There’s a plot of sorts, about alien invaders – the ‘Lego Duplo’, which is actually a whole subdivision of Lego aimed at younger kids – alarming the citizens of Bricksburg who include ever-optimistic Emmet (voice of Chris Pratt) and dark, brooding Lucy (voice of Elizabeth Banks), but of course the plot is irrelevant; it’s all about the jokes. Some of the jokes are knowing digs at the Marvel way of doing things, like the line about Batman (voice of Will Arnett) being “off having his own standalone adventure”. Some are puns, some are movie references. Some of them deal in a kind of surreal irony, like the alien queen getting a song-and-dance number to assert how non-evil she is, “the least evil person you’ll ever see”. (Which of course only proves that she must be evil; or does it?) Some are just plain surreal, like the way it opens in medias res with a jumbled, ‘previously on Lego Movie’-type battle that briefly made me wonder if the cinema might’ve put the trailer on by mistake.

Above all, this is ‘The Smart-Aleck Movie’ – aimed at the same exact demographic as comic-book blockbusters, namely the 14-year-old-boy contingent who delight in mocking everything you say when not engrossed in superheroes and video games. No random phrase can be uttered in The Lego Movie 2 without being spoofed or deconstructed. “I’m your worst nightmare!” is deflated by being taken over-literally, a classic teen gambit (“You mean you’re me when I’m late to school and forgot my homework, and my pants are made of pudding?”). “I can’t HEAR you!” – spoken as part of an inspirational pep talk – collapses into a discussion where Person A wonders why they can’t be heard since they are, after all, speaking at a reasonable volume, and Person B explains that they’re actually a little bit deaf in one ear. If you’ve ever sat at the back of the class amusing your friends with merciless sotto-voce trolling of the teacher’s every word, you’ll probably enjoy this movie.
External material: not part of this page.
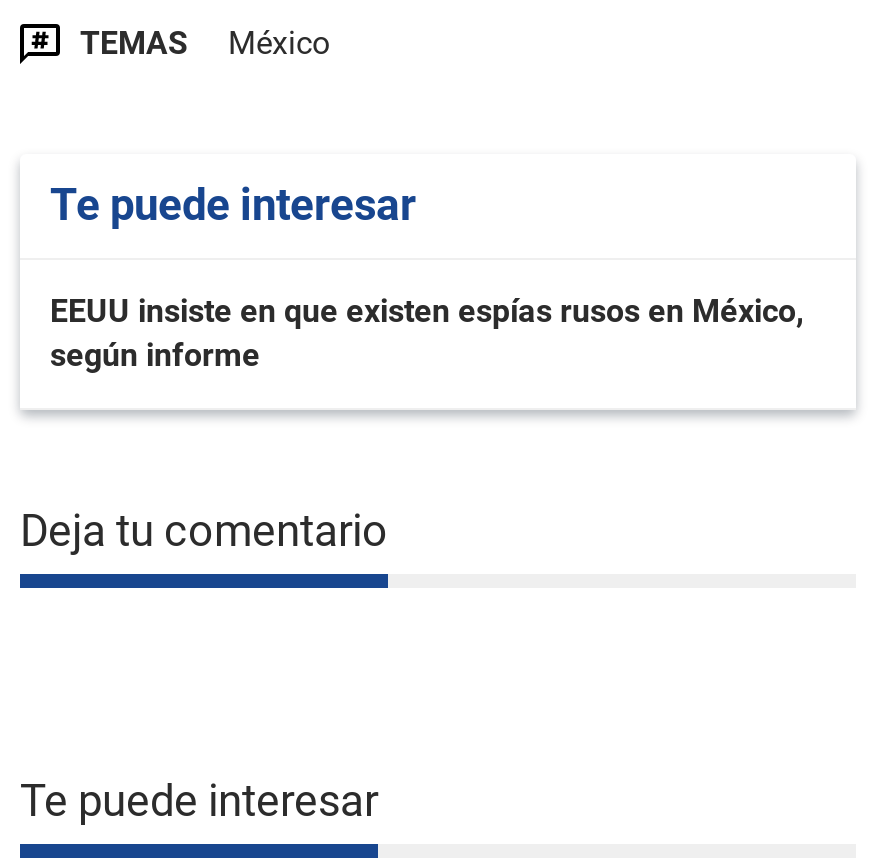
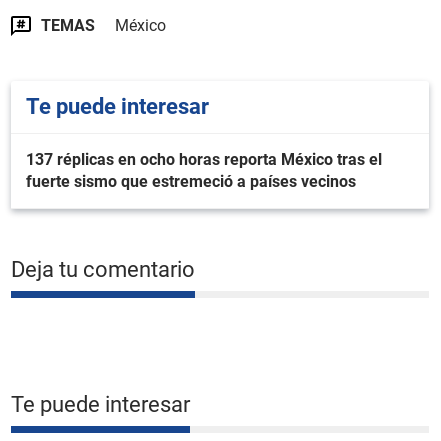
- EEUU insiste en que existen espías rusos en México,
- según informe
+ 137 réplicas en ocho horas reporta México tras el
+ fuerte sismo que estremeció a países vecinos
And what if you just like Lego? The Lego Movie is a strange franchise, not just because it’s filled with subversive humour while also being a commercial for a large corporation – which is strange enough – but also because it’s not even an appropriate commercial; 14-year-old boys have largely outgrown building things with coloured bricks. The thinking, I presume, is that younger kids will come anyway, drawn by the whole Lego brand, while the cool veneer will disguise how corporate the whole project is – though the movie’s theme, in between the jokes, is very on-brand, being all about harmony and togetherness. The Duplos just want to be friends, the film’s true villain turning out to be toxic masculinity. The live-action fragments that pepper the movie show a bickering brother and sister gradually learning to play together. Lego is all about building.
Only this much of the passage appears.